**Work required**
Whenever a line contains the string "payment", copy it out of the entries.

**Records provided**
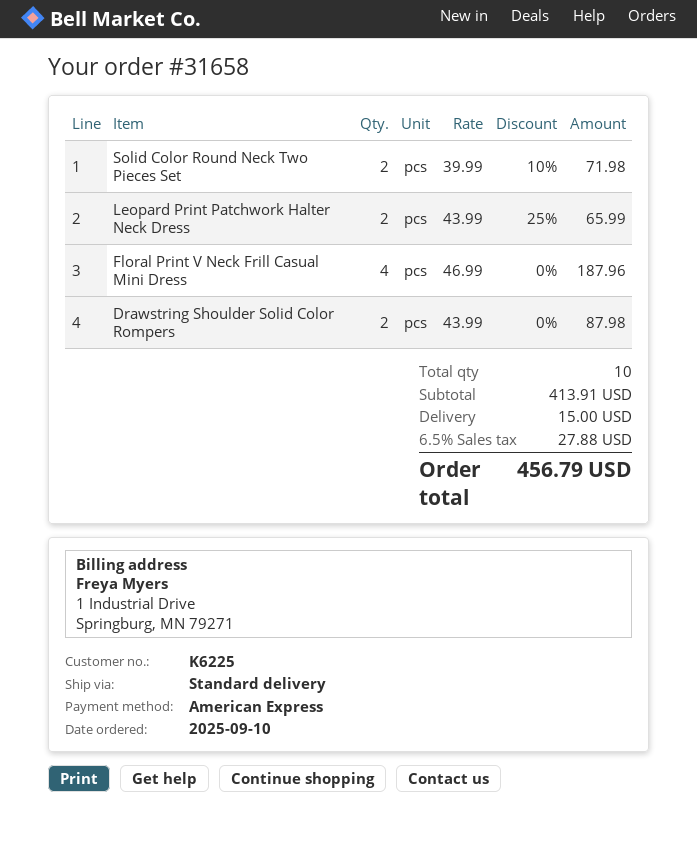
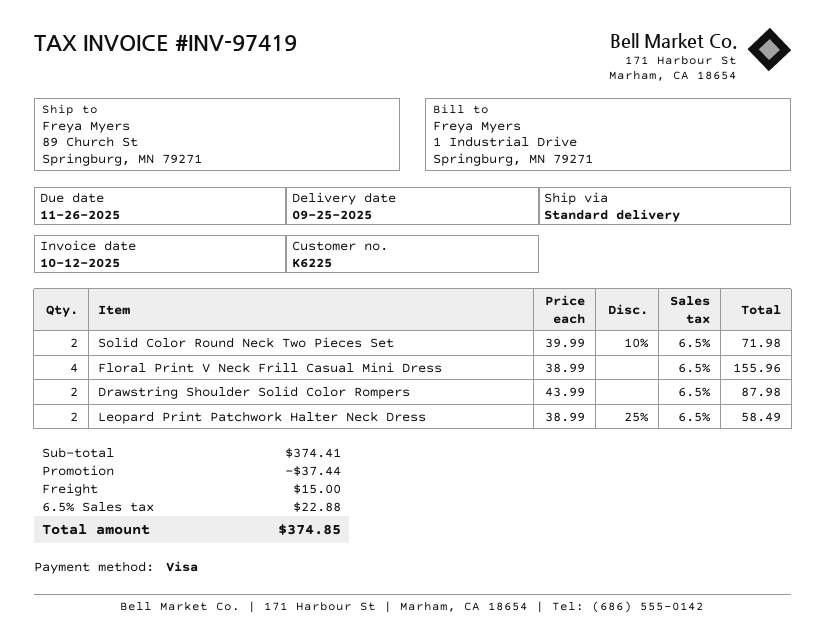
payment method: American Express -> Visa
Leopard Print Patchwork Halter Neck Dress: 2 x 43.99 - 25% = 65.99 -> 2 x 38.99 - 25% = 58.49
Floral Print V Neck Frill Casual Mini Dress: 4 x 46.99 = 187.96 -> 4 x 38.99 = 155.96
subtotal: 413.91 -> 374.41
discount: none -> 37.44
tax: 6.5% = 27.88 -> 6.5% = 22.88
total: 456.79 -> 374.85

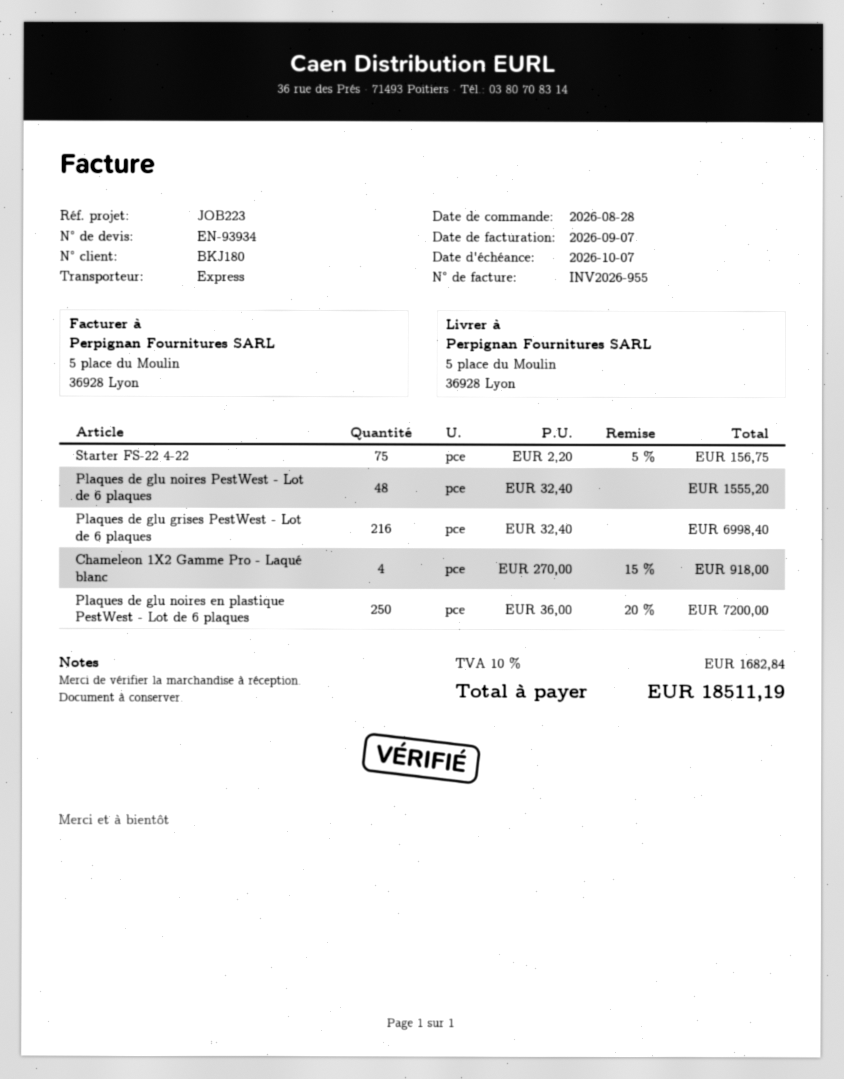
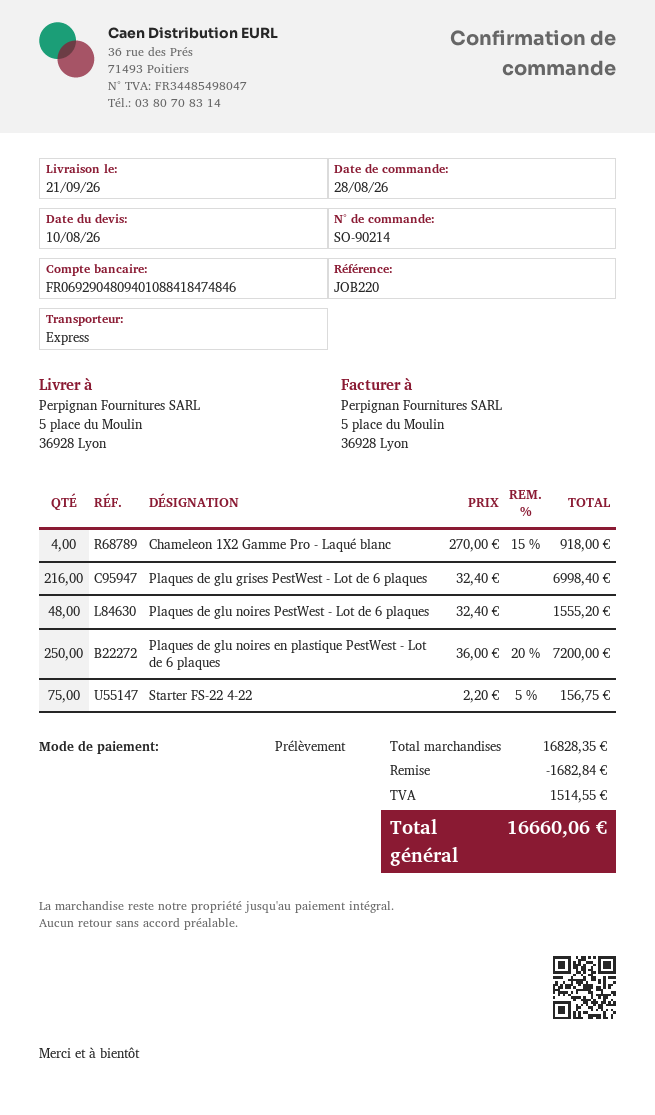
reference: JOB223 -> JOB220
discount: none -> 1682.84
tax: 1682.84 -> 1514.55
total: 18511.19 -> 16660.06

--

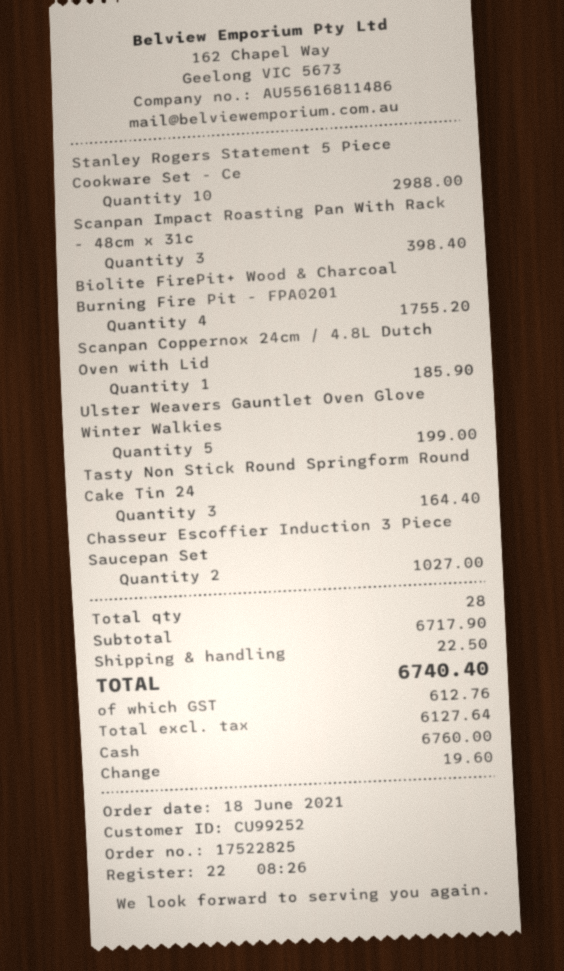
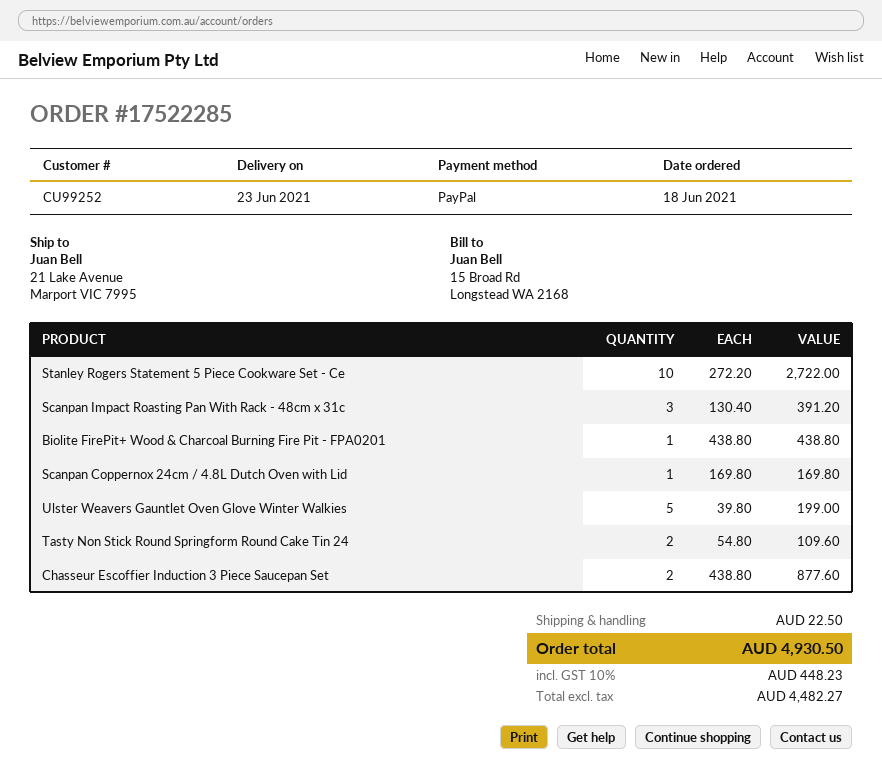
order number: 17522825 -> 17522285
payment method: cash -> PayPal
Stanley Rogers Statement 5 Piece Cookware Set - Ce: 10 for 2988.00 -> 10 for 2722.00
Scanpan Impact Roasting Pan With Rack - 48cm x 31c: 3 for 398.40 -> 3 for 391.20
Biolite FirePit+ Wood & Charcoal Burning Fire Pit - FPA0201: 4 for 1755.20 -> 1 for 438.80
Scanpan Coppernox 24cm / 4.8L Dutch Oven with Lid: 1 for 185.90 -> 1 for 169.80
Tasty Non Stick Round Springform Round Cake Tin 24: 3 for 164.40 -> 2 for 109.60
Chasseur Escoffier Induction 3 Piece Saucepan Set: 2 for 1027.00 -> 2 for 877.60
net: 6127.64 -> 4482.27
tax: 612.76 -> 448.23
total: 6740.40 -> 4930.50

**Result for this exercise**
payment method: American Express -> Visa
payment method: cash -> PayPal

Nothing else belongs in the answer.